CT scan, head (with contrast)
Facility: Stanton County Hospital
Billing Code: 70460 (CPT)
- CPT Billing Code: 70460
- Insurance Median: $1,647
- Cash Discount Price: $1,733
- vs. Medicare Baseline: 9.19x Medicare
Average discount available for prompt cash payment at this facility.
Median negotiated contract rate across all mapped commercial carriers.
Standard federal government reimbursement rate for this code.
Visual Cost Comparison vs. Medicare
Understanding this gauge: We use the federal Medicare rate of $179.2 as the cost baseline. Rates below the baseline represent excellent value. In-network commercial rates commonly hover around 150% - 250% of Medicare, while rates exceeding 300% are elevated. Hover over the green and blue markers to view detailed calculations.
Elevated Commercial Rate Alert (Value-Gap)
The negotiated rate at this facility is 919% of the Medicare baseline (a markup of 819%). Patients with high-deductible plans or out-of-network benefits may face excessive out-of-pocket costs.
Out-of-Pocket Cost Estimator
Estimate whether it is more economical to use your insurance or pay the upfront self-pay cash rate.
Commercial Insurance Negotiated Rates
Negotiated contract ranges established by major commercial carriers at this facility.
| Carrier / Plan Group | Contract Rate Range | vs. Medicare Reference |
|---|---|---|
| Blue Cross Blue Shield | $456 - $1,647 | 254% |
| Healthy Blue Mcr Adv - All Other Plans | $1,698 | 948% |
| Healthy Blue Mcaid | $1,732 | 967% |
Consumer Guidance & Cost Commentary
For this CT scan of the head with contrast at Stanton County Hospital in Johnson, KS, the cash price is $1,733, which matches the facility's median negotiated rate. While the hospital is a government-owned Critical Access Hospital, the cash price is notably higher than the state average for this procedure. Patients with high-deductible plans or those without insurance may find paying cash directly more cost-effective than using insurance, as the negotiated rate of $1,647 paid by insurers is still above the cash price. To secure the lowest possible cost, patients should explicitly ask the billing department about "self-pay" or "prompt-pay" discounts before scheduling, as these upfront fee reductions can significantly lower the final amount owed.

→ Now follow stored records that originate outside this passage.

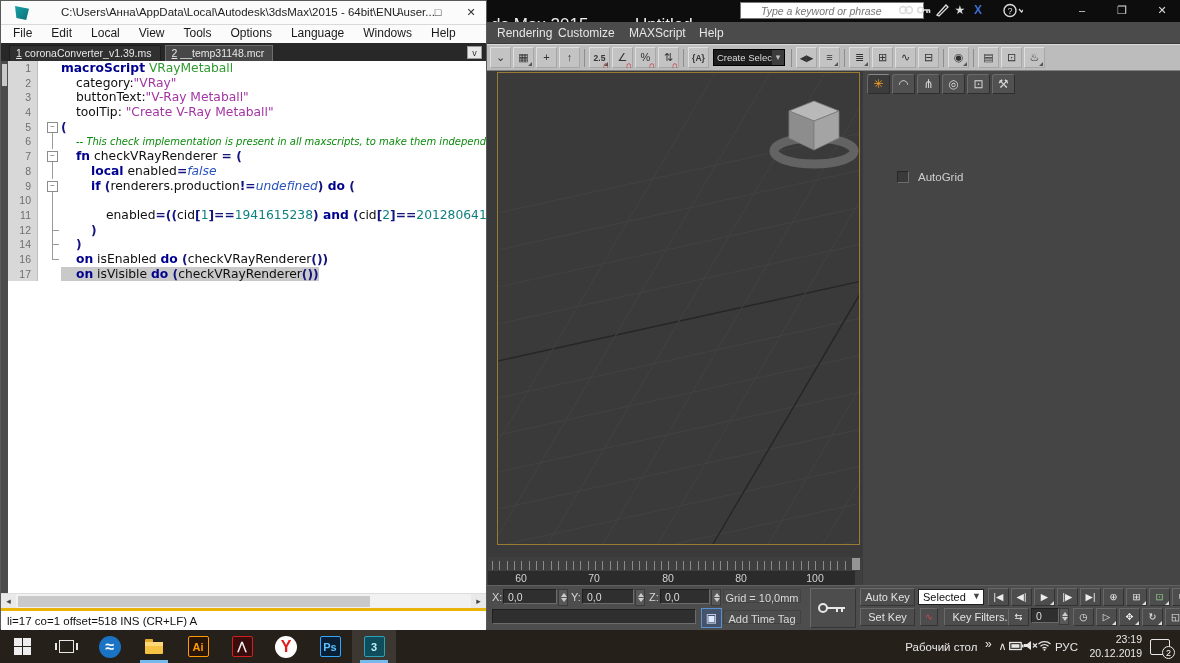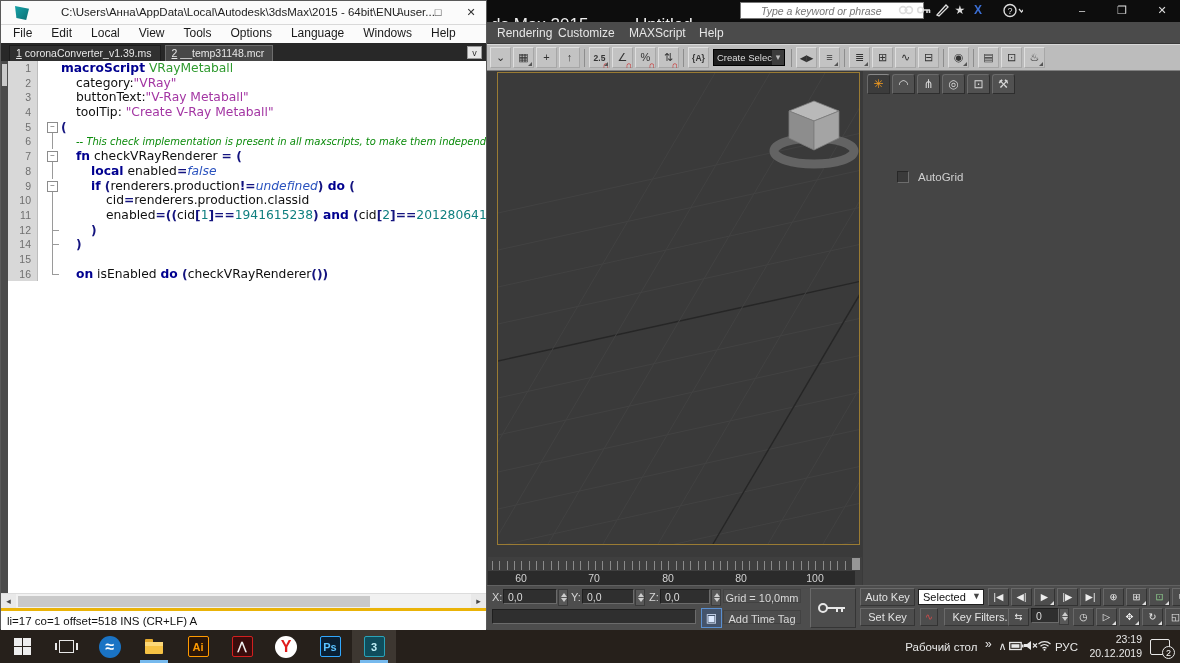"cid=renderers.production.classid" span.txt { html: <span><span>cid</span><span>=</span><span>renderers.production.classid</span></span> -> none }
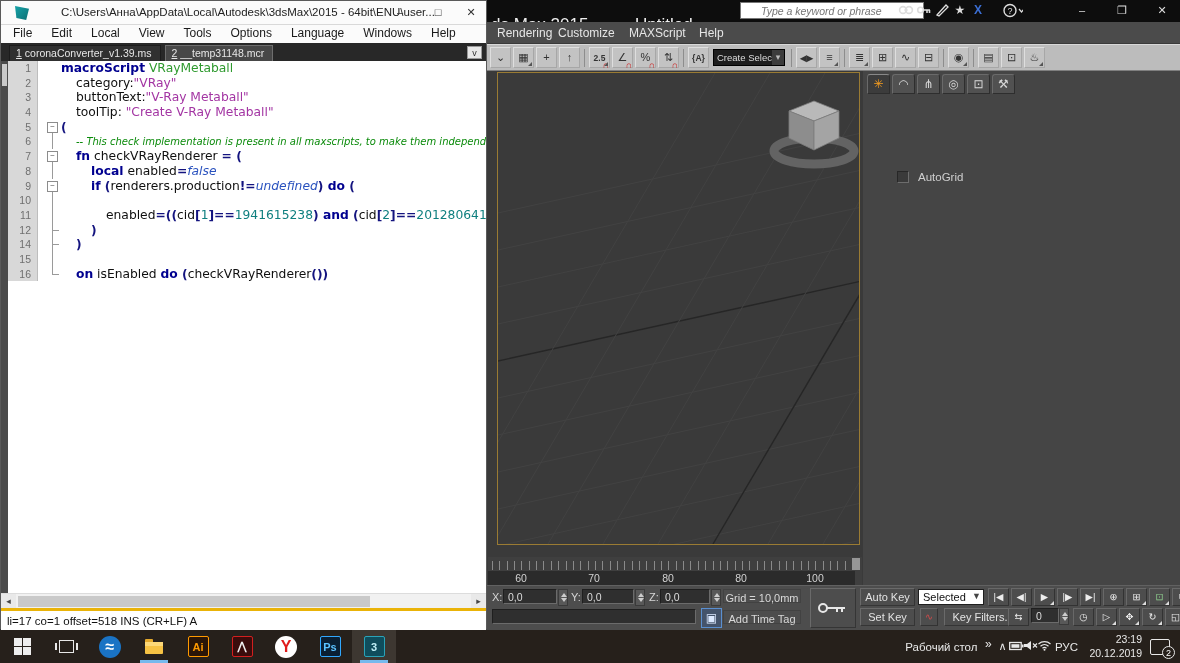"15" div.cl { html: <div> <span>15</span> <span> <i></i> </span> <span></span> </div> -> none }
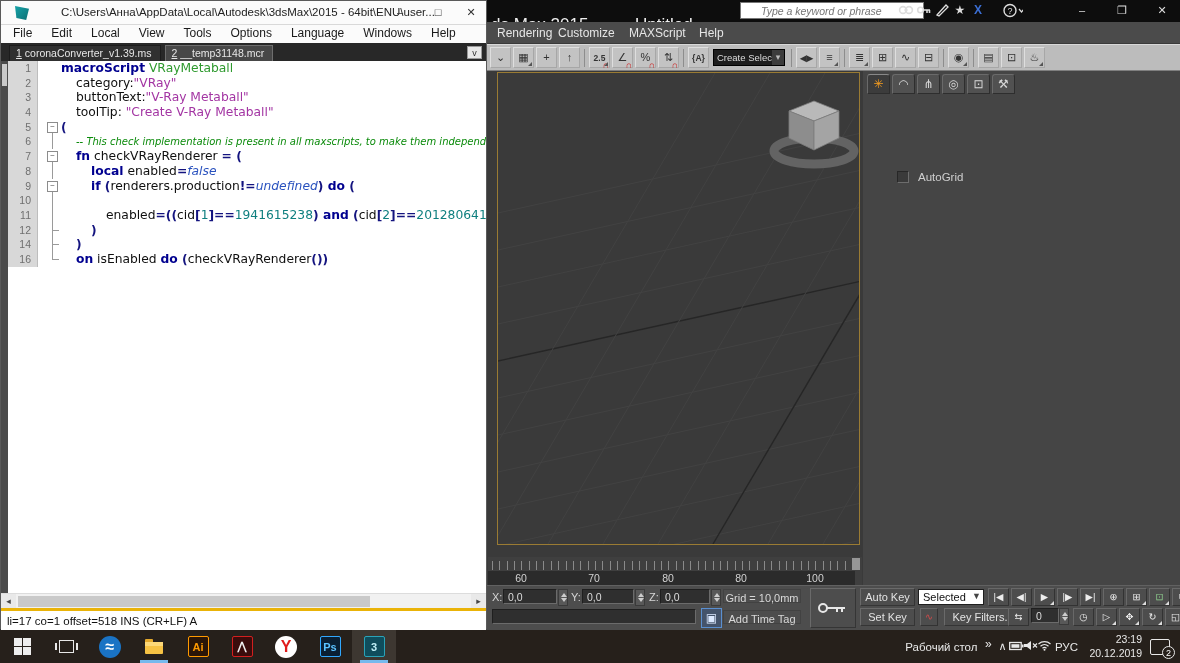"17" div.cl { html: none -> <div> <span>17</span> <span></span> <span><span>on</span><span> isVisible </span><span>do</span><span> (</span><span>checkVRayRenderer</span><span>())</span></span> </div> }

It is important to understand that commercial insurance rates often exceed cash prices due to the administrative costs and claim processing fees built into negotiated contracts. Although the facility's median negotiated rate is $1,647, the gross chargemaster listed is $1,733, meaning the insurance payment does not reflect the full list price. If you receive a bill from an out-of-network provider or encounter unexpected charges, you may be subject to balance billing, where the provider bills you for the difference between their full rate and what your insurance allowed. However, federal protections like the No Surprises Act ban balance billing for emergency care and non-emergency services at in-network facilities. If you receive a surprise bill, do not pay immediately; instead, request a formal itemized audit to identify errors or unbundled codes and dispute the charge in writing with the billing supervisor.